It’s about time, you thankless brats. Your mother and/or father (hey, it’s 5768) have worked for years providing you with chag-y goodness, from brisket to bison brisket. They’ve bought your lulavim, paid for your Rosh Hashannah tickets, put on amazing displays of familial harmony in front of significant others whom they knew, deep down, wouldn’t end up being that significant in a month or so.
Now you’ve got your own place, and – if you’ve followed my scholarly advice – even suckered someone into spending their life with you. You might even have children. And it’s time to give back to the people from whom you’ve taken so very much. It’s time for you to host on yom tov.
This may only apply to those of us whose parents live in different cities, but you know what? Those of you who next door to the house in which you were raised can host a meal or two, as well. Stop making your mother rehash the same tired tzimmes recipe – although I’m sure it’s delicious, and never fails to bring a nostalgic tear to your eye, what with all the pepper she pours on. I thought it’s supposed to be sweet, but what do I know? Worst-case scenario (which is how it will be the first time you do this) is the dreaded 3-day yom tov, or G-d’s reminder that we are still in galus.
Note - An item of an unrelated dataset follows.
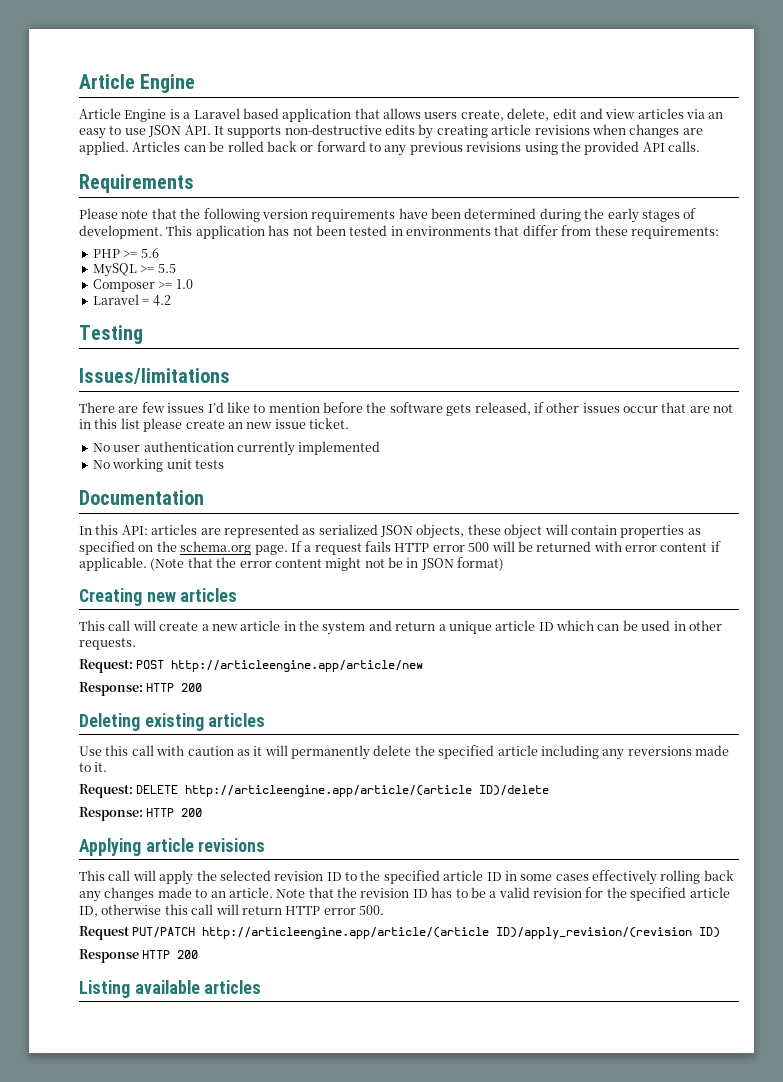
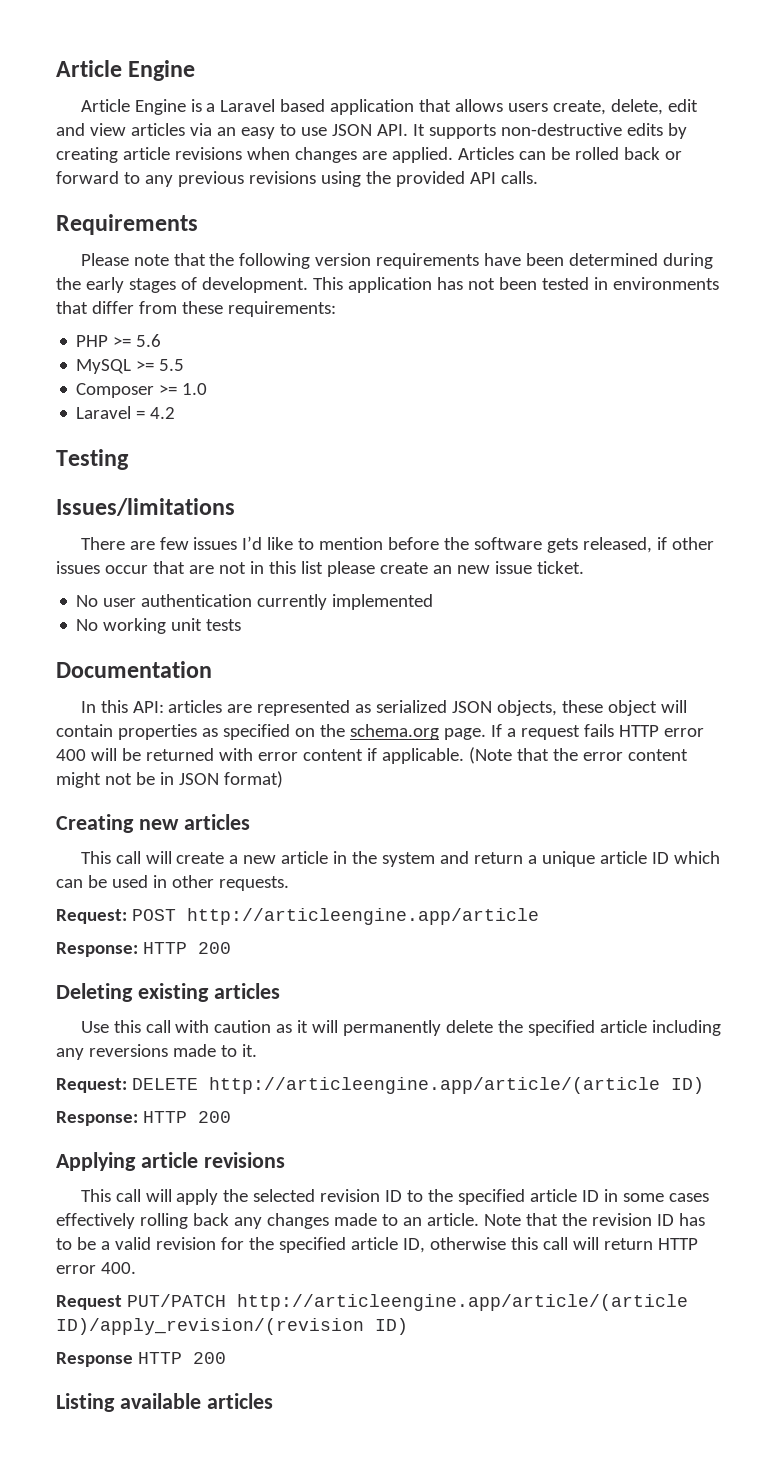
[468,542,490,552] 500 -> [56,749,86,761] 400
[171,660,424,672] http://articleengine.app/article/new -> [186,908,539,925] http://articleengine.app/article
[479,785,550,796] ID)/delete -> [670,1077,704,1094] ID)
[359,905,384,915] 500. -> [100,1262,136,1274] 400.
Before the menu, before the arguments about which side is coming when, about whether your lazy brother will get off the couch and help for once and maybe lay off the Slivovitz this year, there are living arrangements to be made. Because if you don’t feel like getting divorced this year (they say 2009 will be a much better singles crop anyway), you should avoid having family stay in your apartment. Of course, if you have a house already, you can go to hell. If you live somewhere like Pittsburgh, where you can buy a house for less than a Metrocard, please read that last sentence with less anger, more good-natured ribbing (but still a little anger). Either way, make sure there’s an open apartment or house nearby to stash the folks. It can be a friend’s, or some strangers who don’t know how to lock their windows; feel free to explore the neighborhood. Down the block from me is a lovely red brick home with a sunroom that is vacant while they have a second house built on the plot. Not that I would advocate that sort of thing (e-mail me for the address – please be discreet, and no loud parties).
Now that you have your parents or in-laws, a sibling or two, and maybe another random relative, coming to your town to visit and relax and pray, you need to feed and entertain them. The most efficient method is tranquilizers and a glucose drip, but it’s hard knocking them all our without at least one or two getting wise to the plan. Then there’s the chasing, the cops, the bloody tzedakah box – my grandfather is doing much better, thanks for asking.
Think about food like a college English paper: you want to have as much as possible so the quality (or lack thereof) is lost among the sheer volume, and to get it all done with as little effort or no effort. Because no matter what you make, it will be burnt, or underdone, or you will run out of eggs at 11:30 erev chag.
Barbecuing is easy, and fast, and you can make a lot without much cleanup. If you only have a charcoal grill, you are obviously not committed to hosting 9 people for 6 meals, so you should go ahead and cancel now. It’s propane or nothing, folks. Just slather some random sauce on some chicken, and cook it until it’s kind-of-but-not-really pink inside, and there is your main dish for at least 3 meals. The other foolproof food? Soup. Make enough soup, and no one will have any appetite for the green beans you boiled until they dissolved into a fine green paste. Finally – and this one should be obvious – cholent. Serve it once, serve it 5 times, it tastes the same.
Do I need to mention alcohol, that fantastic social lubricant, the cause and solution to all life’s problems? If you think you have enough booze to get an entire fraternity to admit they kinda do want to make out with their frat brothers, go out and buy some more. The drunker your family is, the easier they will be to handle. The reverse is also true (and that, my friends, is a logic palindrome. Your mind just exploded).
Last but not least, entertainment. I am fortunate that my family is disturbingly competitive, and a simple card game can soak up hours of time between meals. But if you think games are juvenile and boring because you’re not very good at them, you’ll walk, and walk some more. If it’s raining, though, you’ll slowly go mad, and eventually you’ll have to be sedated. On one hand, your family will get to go through your place looking for loose change and por…alternative magazines. On the other, before you know it, yom tov is over! And you’ve just burned through $750 of food in 72 hours. Be proud.